I am trying to run the programme Unicycler on multiple sets of fasta.gz files. A set of three fasta.gz files is required for each assembly, each set of three fasta.gz files has a common ID which are located in a unique sub-directory (containing the same corresponding common ID in the name).
For example, the three files: QC_141696.fastq.gz, QC_141696_1.fastq.gz, QC_141696_2.fastq.gz are required to run the assembly and are located in the subdirectory assem_141696. I have 10 more sets of 3 files organised in the same way; all 11 subdirectories with named assem_(ID) and are located in the parent directory Assemblies.

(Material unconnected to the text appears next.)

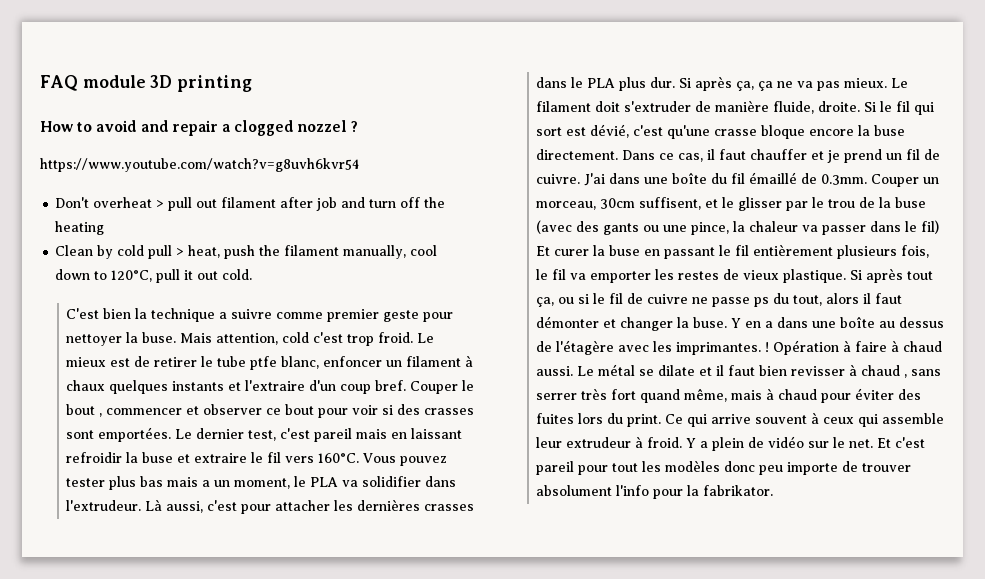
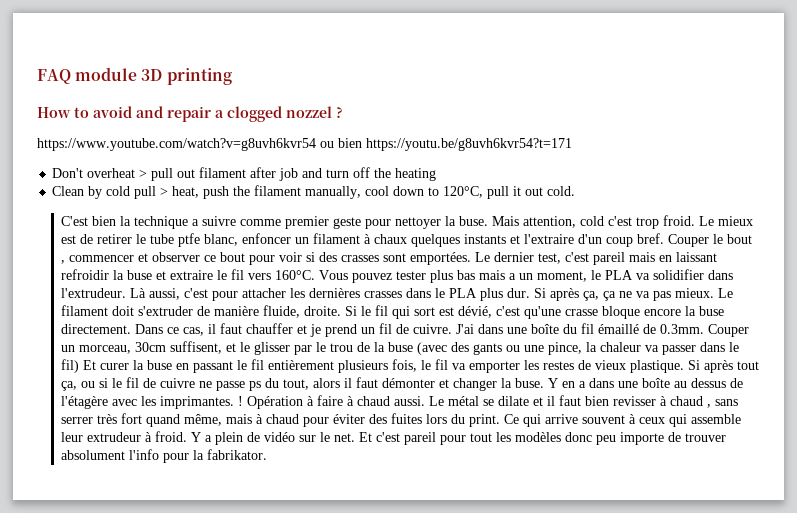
(359, 165) none -> [320,138,572,151] ou bien https://youtu.be/g8uvh6kvr54?t=171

Sequencing/Assemblies/assem_(IDset1)/QC_(IDset1).fastq.gz
Sequencing/Assemblies/assem_(IDset1)/QC_(IDset1)_1.fastq.gz
Sequencing/Assemblies/assem_(IDset1)/QC_(IDset1)_2.fastq.gz
An example of the command I am trying to run, not within a loop is:
unicycler --short1 QC_141696.fastq.gz --short2 QC_141696_2.fastq.gz --long QC_141696.fastq.gz --out QC_141696_hybrid --threads 16
I want to loop through each of the assem_(IDset*) subdirectories and run Unicycler using the three files located within it, the output directory should be located in the relevant assem_(IDset*) subdirectory
This is the code that I have so far:
for file in Assemblies/assem*/*_1.fastq.gz;
do base=$(basename ${file} _1.fastq.gz)
echo "running unicycler hybrid assembly on ${base}"
unicycler --short1 ${base}_1.fastq.gz --short2 ${base}_2.fastq.gz --long ${base}.fastq.gz --out ${base}_hybridassem --threads 16
echo "unicycler assembly on ${base} finished"
done
I am running the code from within the Sequencing directory
But I get:
Error: could not find home/user/scratch/Sequencing/QC_181651_1.fastq.gz
So it seems that my code is not looping through the intended directories. Annoyingly it works fine when testing it with echo.
Any help would be greatly appreciated!
CodePudding user response:
Your code running in the Sequencing
directory will need to build the paths to the input and output files for each of the assem_(IDset*) subdirectories. You can use bash parameter expansion dir=${file%\/*}
to extract the directory in your loop. (Note also that the base
variable was renamed to id
):
#!/bin/bash
for file in Assemblies/assem*/*_1.fastq.gz ; do
id=$(basename "${file}" _1.fastq.gz)
dir=${file%\/*}
echo "running unicycler hybrid assembly on ${id}"
unicycler --short1 "${dir}/${id}_1.fastq.gz" --short2 "${dir}/${id}_2.fastq.gz" --long "${dir}/${id}.fastq.gz" --out "${dir}/${id}_hybridassem" --threads 16
echo "unicycler assembly on ${id} finished"
done